◆ What you will do
Each record that follows is to be duplicated exactly, though its pictures are not.

(Change detection data)
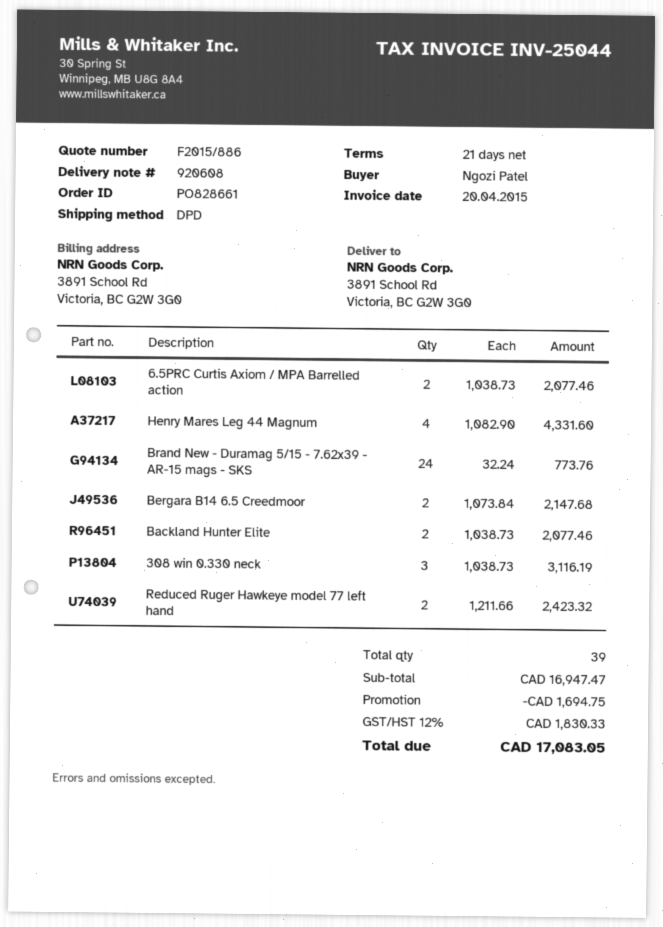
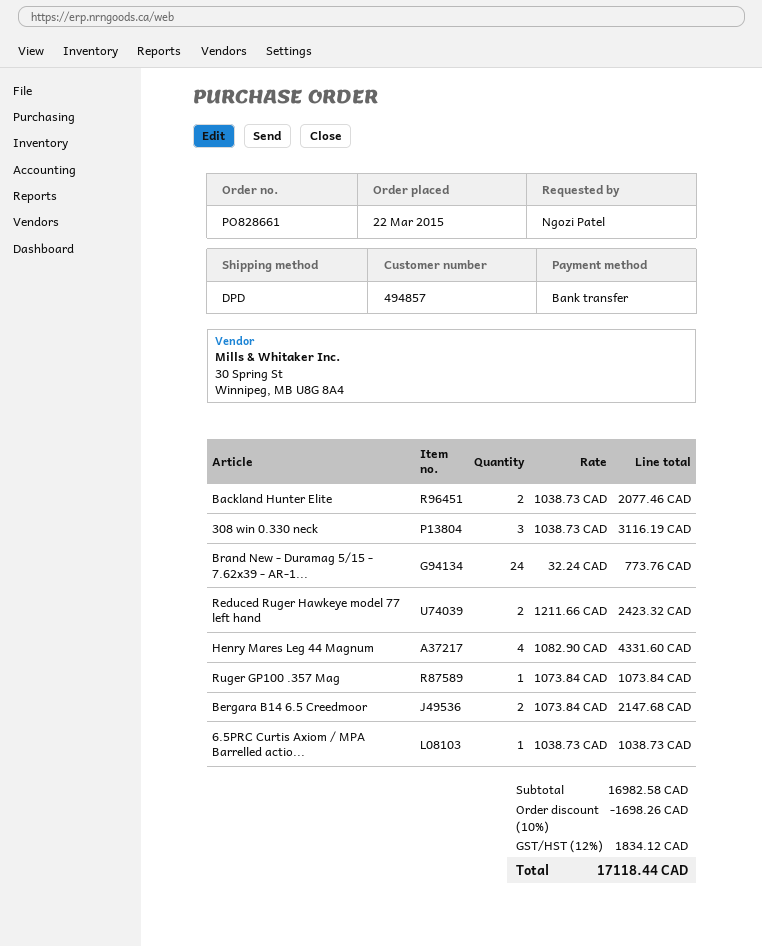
6.5PRC Curtis Axiom / MPA Barrelled action: 2 x 1038.73 = 2077.46 -> 1 x 1038.73 = 1038.73
Ruger GP100 .357 Mag: none -> 1 x 1073.84 = 1073.84
subtotal: 16947.47 -> 16982.58
discount: 1694.75 -> 1698.26
tax: 12% = 1830.33 -> 12% = 1834.12
total: 17083.05 -> 17118.44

◆ Answer box
6.5PRC Curtis Axiom / MPA Barrelled action: 2 x 1038.73 = 2077.46 -> 1 x 1038.73 = 1038.73
Ruger GP100 .357 Mag: none -> 1 x 1073.84 = 1073.84
subtotal: 16947.47 -> 16982.58
discount: 1694.75 -> 1698.26
tax: 12% = 1830.33 -> 12% = 1834.12
total: 17083.05 -> 17118.44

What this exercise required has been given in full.